Crisis
- Other names: CRISIS
- Designers: Rick Barr
- Publishers: Rick Barr (US), Mystery and Adventure Games (UK), Timepatterns (UK
- Years active: ~1981 to 2000 or beyond
- Genres: Role-playing, wargame, grand strategy
- Languages: English
- Playing time: fixed, about 8–12 turns
- Chance: medium-high
- Materials required: Instructions, order sheets, turn results, paper, pencil
- Media type: Play-by-mail or email

= Crisis (game) =

Play-by-mail role-playing wargame

Crisis (or CRISIS) is a closed-end, computer-moderated, play-by-mail wargame. It was developed and published in the United States by 1981 by Rick Barr. Additional companies later licensed the game in the United Kingdom, including Mystery and Adventure Games and Timepatterns, the latter having sole UK publication rights by 2000. Multiple reviewers found the game similar to the boardgame Risk, while others compared it to the PBM game Nuclear Destruction. About nine players were in each game which last around 8–12 turns. The game setting was 21st century earth with 42 countries, some notional or supranational. Combat, including nuclear missile exchanges, diplomacy, and intrigue were elements of gameplay. It received mixed reviews in various gaming magazines in the 1980s.

==History and development==
Rick Barr created Crisis. Reviewer Michael Gray thought it similar to Risk and Nuclear Destruction. Bob McLain also compared the game to Risk. Games generally lasted 12–20 turns. In 1988, Ian Lacey announced that a new version of the game was pending launch with increased complexity and features. Added features would include: "paratroopers, professional spies, sabotage, NPC countries that play as players ... continent domination, radiation levels and new turncards". By February–March 1988, Rick Barr had ceased publishing. As of December 1988, Mystery and Adventure Games was publishing Crisis in the UK. By 1995, the game had become popular in the United Kingdom and Timepatterns and other UK companies were publishing the game. In 1995, Bob McLain purchased the game rights from Rick Barr and resold it to Timepatterns which was the sole UK publisher by 2000.

==Gameplay==
The game was set on a global map comprising 42 countries in the 21st century. (Note: Countries also included those such as the fictional "Astrakan", and the European Economic Community.) It was computer-moderated. Each game had about nine players. Players and non-player countries began with an initial population and array of factories and armies. Game speed was high at the outset and remained high.

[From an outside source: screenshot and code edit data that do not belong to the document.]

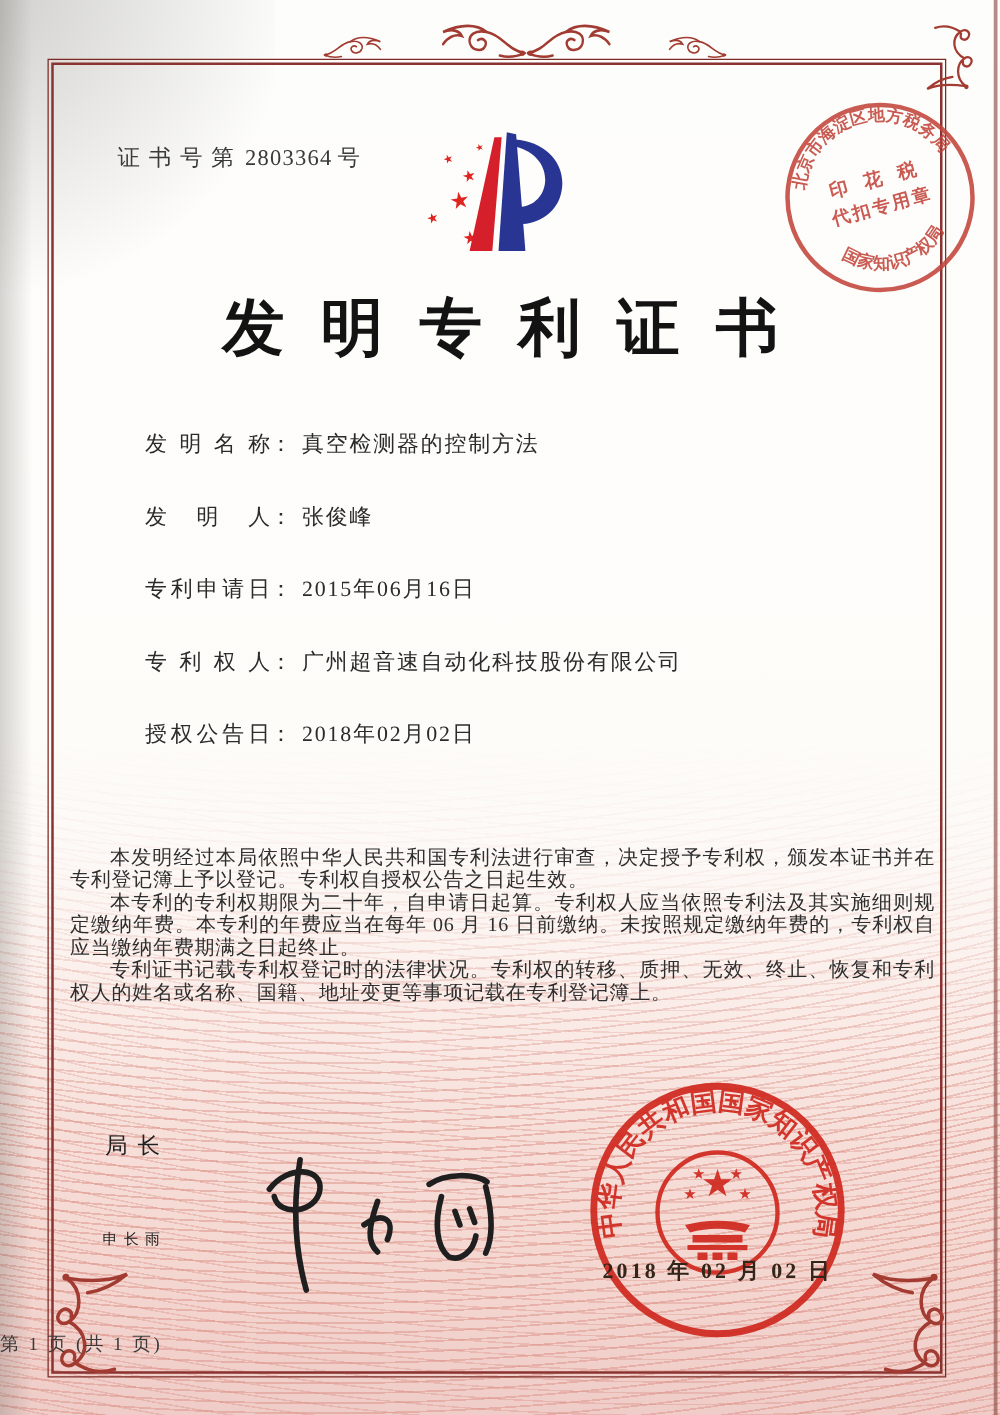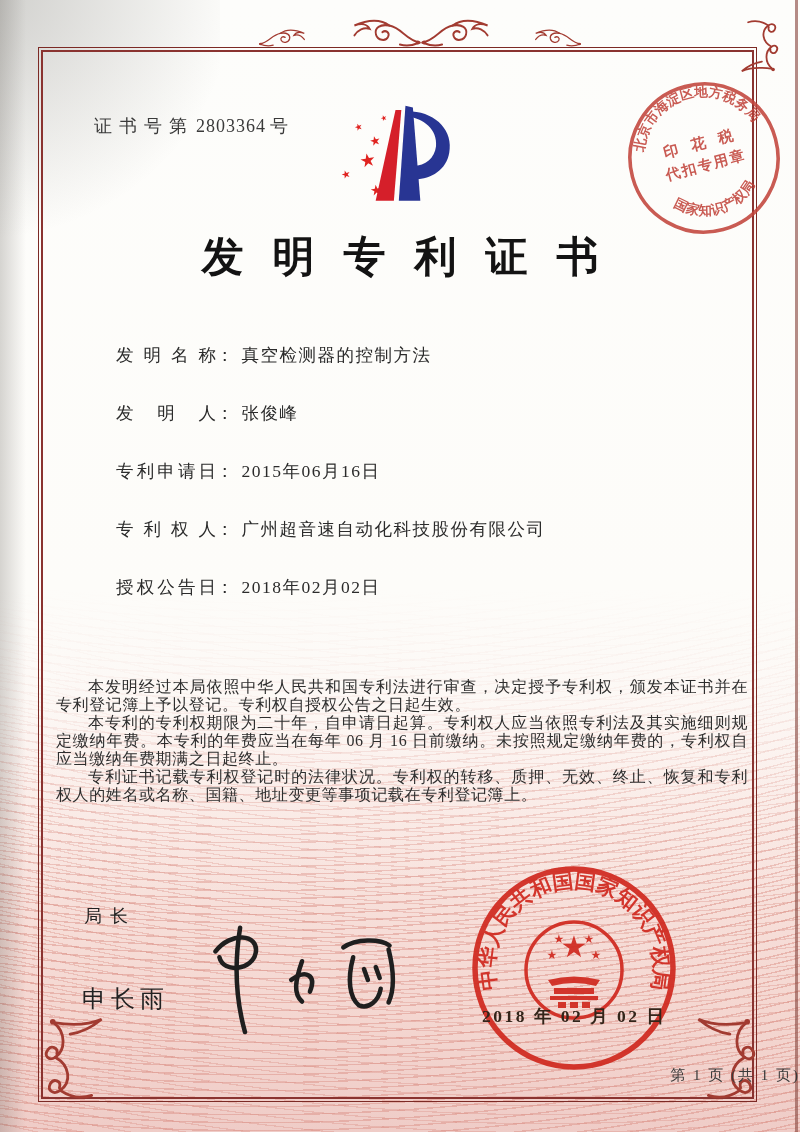--- a/index.html
+++ b/index.html
@@ -25,41 +25,41 @@
 
   .cert-no{position:absolute;left:70px;top:114px;font-size:18px;color:#3a3a3a;}
   .cert-no .sp{letter-spacing:7px;margin-left:24px;}
   .cert-no .num{letter-spacing:1px;margin-left:2px;margin-right:4px;}
 
   .logo{position:absolute;left:336px;top:96px;width:124px;height:122px;}
 
   .tax-stamp{position:absolute;left:624px;top:78px;width:160px;height:160px;transform:rotate(-15deg);opacity:.88;}
 
   .title{position:absolute;left:0;top:229px;width:100%;text-align:center;
-    font-size:42px;font-weight:bold;color:#131313;letter-spacing:29px;padding-left:29px;box-sizing:border-box;font-family:Liberation Serif, serif;}
+    font-size:50px;font-weight:bold;color:#131313;letter-spacing:29px;padding-left:29px;box-sizing:border-box;font-family:Liberation Serif, serif;}
 
   .fields{position:absolute;left:76px;top:343px;margin-left:40px;}
   .frow{height:24px;margin-bottom:34px;font-size:17.5px;color:#2b2b2b;white-space:nowrap;}
   .flabel{display:inline-block;width:100px;text-align:justify;text-align-last:justify;vertical-align:top;}
   .fcolon{margin-right:8px;}
   .fvalue{letter-spacing:1.5px;}
 
   .paras{position:absolute;left:56px;top:678px;width:692px;font-size:16px;line-height:18px;
     text-align:justify;color:#2e2e2e;letter-spacing:0.6px;}
   .paras p{margin:0;text-indent:2em;}
 
   .officer-role{position:absolute;left:84px;top:904px;font-size:18px;letter-spacing:8px;color:#222;text-align:center;}
-  .officer-name{position:absolute;left:82px;top:983px;font-size:24px;letter-spacing:5px;color:#222;}
+  .officer-name{position:absolute;left:82px;top:983px;font-size:12px;letter-spacing:5px;color:#222;}
   .signature{position:absolute;left:186px;top:910px;width:236px;height:128px;}
 
   .seal{position:absolute;left:468px;top:862px;width:212px;height:212px;opacity:.92;}
   .seal-date{position:absolute;left:482px;top:1004px;width:190px;font-size:17.5px;font-weight:bold;
      letter-spacing:2.5px;color:#33251a;font-family:"Liberation Serif","DejaVu Serif",serif;}
 
-  .footer{position:absolute;left:0;top:1066px;width:100%;text-align:right;font-size:15px;
+  .footer{position:absolute;left:0;top:1066px;width:100%;text-align:left;font-size:15px;
      letter-spacing:2px;color:#3a3a3a;}
 
   svg text{font-family:"DejaVu Sans","Liberation Sans",sans-serif;}
 </style>
 </head>
 <body>
 
 <div class="page">
 
   <div class="scan-corner"></div>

Actions included factory building, construction of weapons (including intercontinental ballistic missiles (ICBMs)), and spying. Diplomacy among players was also an important factor. Losing all population or becoming conquered ended a player's game. The last remaining player won.

==Reception==
Bob McLain reviewed the game in a 1983 issue of PBM Universal. He praised it for its "straightforward, easily learnable concept, and unpretentiousness", recommending readers to "Try it." In a summer 1985 issue of Flagship, McLain gave it a "good" review, praising it for simplicity and excitement while noting unpredictability as a drawback. Mark England reviewed the game in a 1988 issue of Crash. He felt the game's simplicity could be a drawback, which might actually appeal to the PBM novice. He thought that experienced PBM gamers may be less interested.